Walker began to slowly regain his motor functions, balance and ability to walk, pushing a little bit further each day with the goal of getting out of the hospital.
His therapists used music therapy, an innovative form of rehabilitation, to get him there.
The music helped Walker’s body restore a movement pattern by walking to the beat of a song as he focused on the tune, and not on his legs, allowing muscle memory to kick in.
Therapists even used virtual reality. As a final step in his rehab in Boston, Walker walked on uneven surfaces such as curbs and sidewalks to replicate the real world.
After three weeks of rehab, Walker was discharged and returned to Marlborough on Oct. 25, to live with his parents and his older brother, Robbie, who is 21.
At home, Walker’s parents helped him with some of the more difficult daily tasks such as shaving and putting on his socks. They monitored him as he went up and down the stairs.
As he settled in at home, however, the shock of his injury and the realization of his current situation finally sunk in.
“In theory, it sounds great,” Walker said. “You get to stay home, relax, (and) play video games.”
But at home, he can’t use normal eating utensils. He can’t work out. He can’t drive.
A drastic change from his structured and scheduled life back at college.
“The biggest thing for me is just not being at school with my friends,” he said. “… But it’s just kind of what I have to deal with now.”
LISTEN: Connor talks about everyday challenges
With the help of a cane, Walker walked into Spaulding Outpatient Center in Framingham on Oct. 31. He saw people dressed up in costumes in the waiting room. Candy filled a big orange plastic pumpkin on the front desk.
He asked his father if it was Halloween.
Someone in the lobby asked Walker what he would be for Halloween.

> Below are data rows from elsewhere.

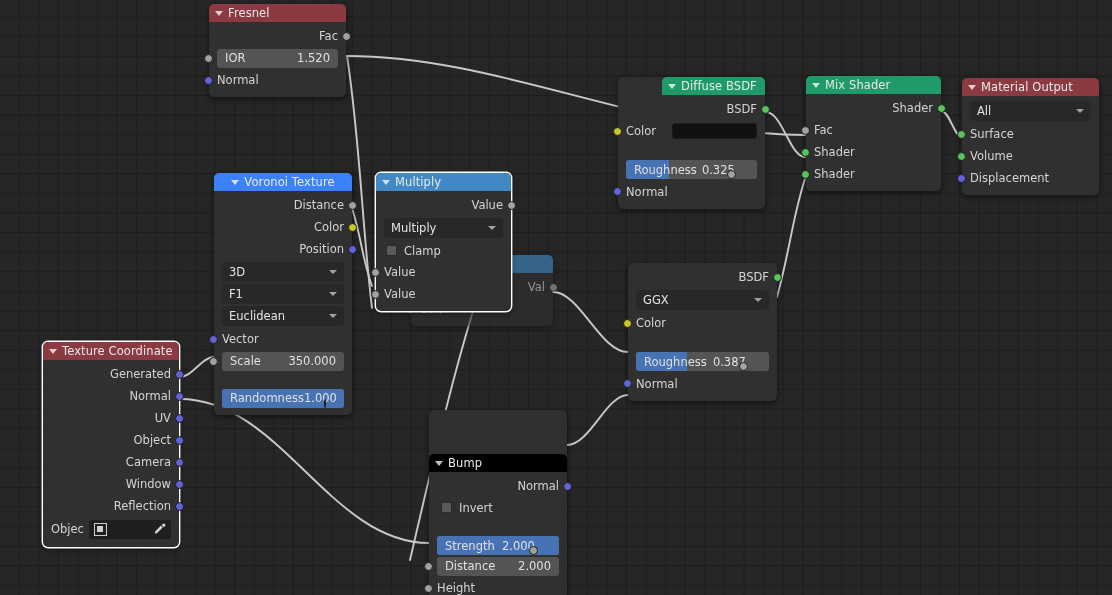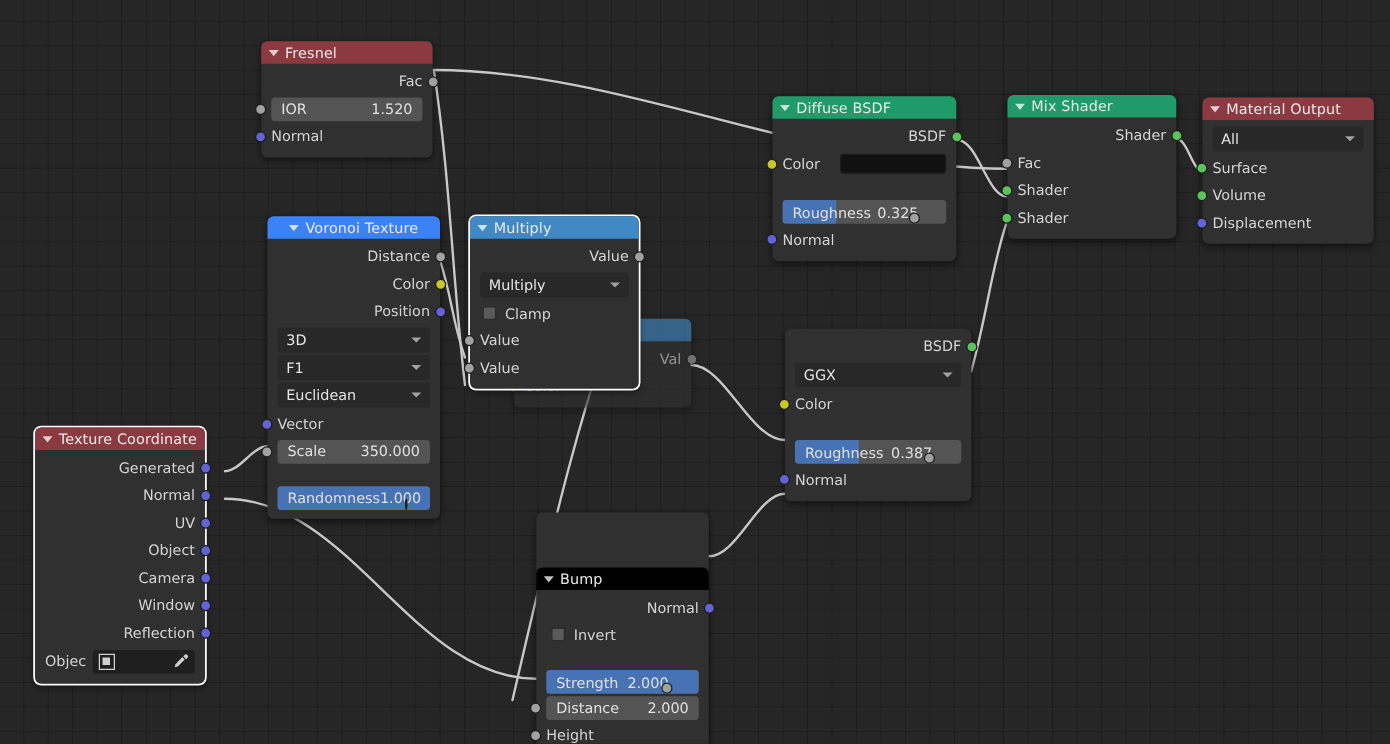"Fresnel" div.node { top: 33px -> 4px }
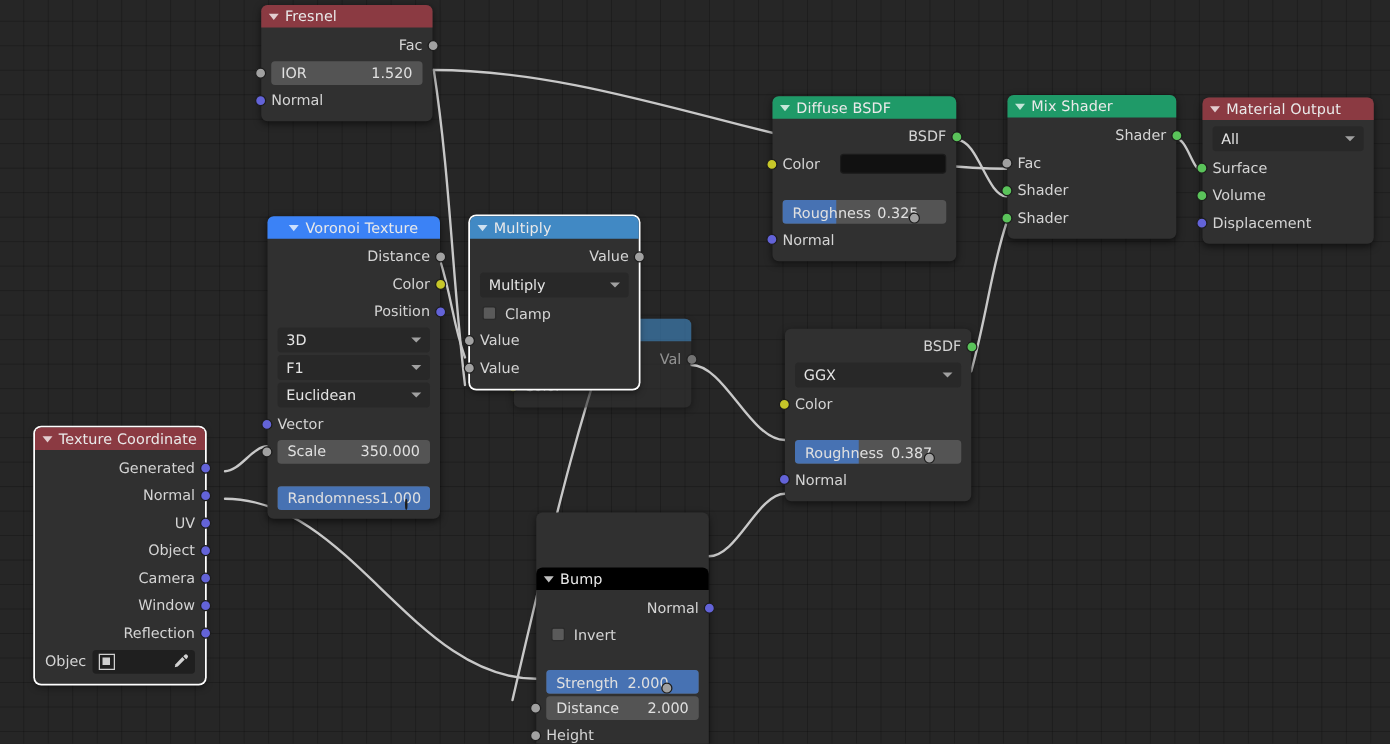"Diffuse BSDF" div.nhead { margin-left: none -> 44px }
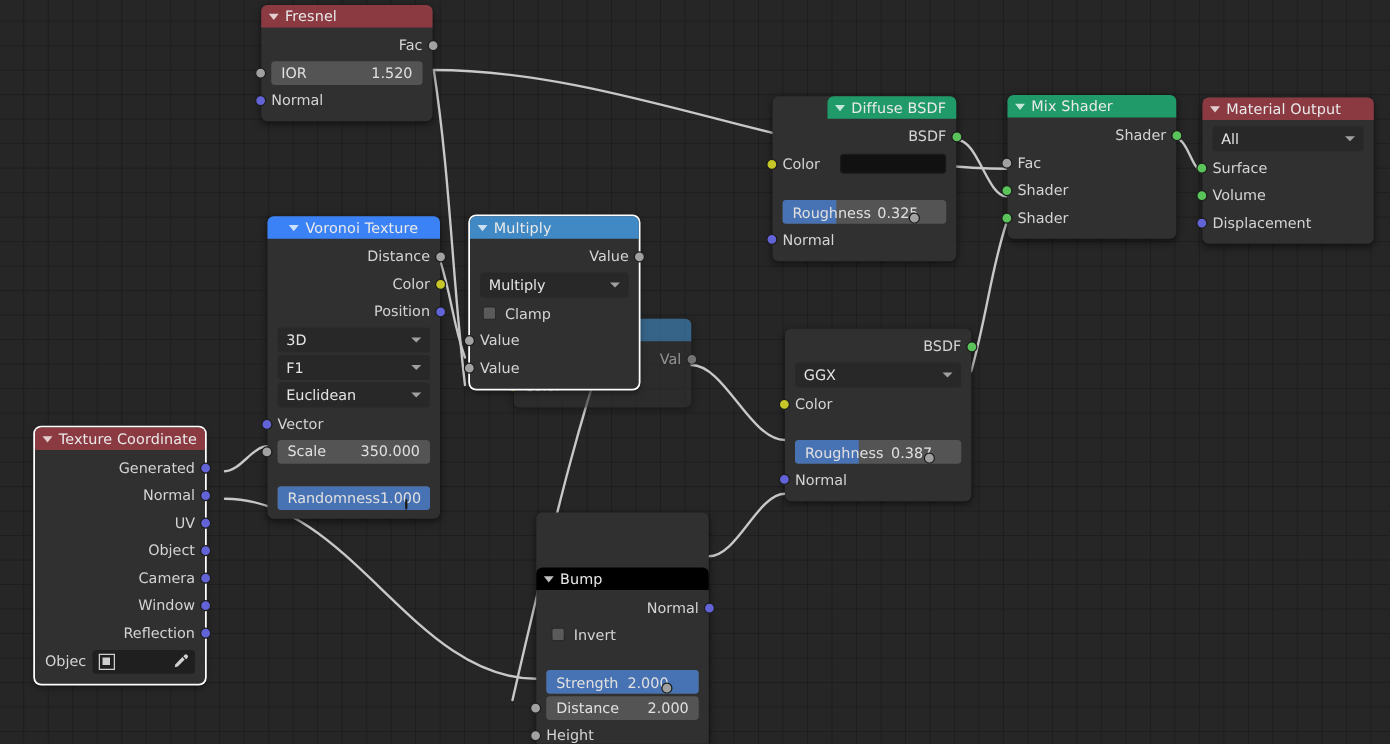"Texture Coordinate" div.node { left: 28px -> 43px }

“Not done with the costume yet,” he said.
“He’s wearing it,” his dad added. “He’s Frankenstein.”
The pair shared a chuckle.
As Walker met some of the staff at his new rehab facility that day, he began to loosen up. It didn’t take much. He is a chatterbox and a jokester.
Later on, a physical therapist named Ashley asked Walker to roll over while he was lying down on a double-wide bed in the back of the facility. That’s when he broke the ice.
“This is weird,” he said.
“Why?” asked Ashley.
“This is the first time I’ve moved,” Walker said jokingly.
Half kidding. Half not.
Despite his struggle, the glass is always half full with Walker.
“I have the ability to sort of walk again,” he said, “and it’s only been (a little over a month) and that’s something a lot of people in this situation can’t say.”
Good luck charm
For Connor’s 18th birthday, his mother gave him a medal adorned with an image of St. Sebastian, the patron saint of athletes.
“I never wear the necklace during games,” said Walker. On the day he was injured, he had forgotten to take it off.
“I feel like it did its job,” his mother said. “I truly feel that. That’s what I wanted. I wanted that medal to protect him from harm and although he did get hurt, it could’ve been a whole lot worse.”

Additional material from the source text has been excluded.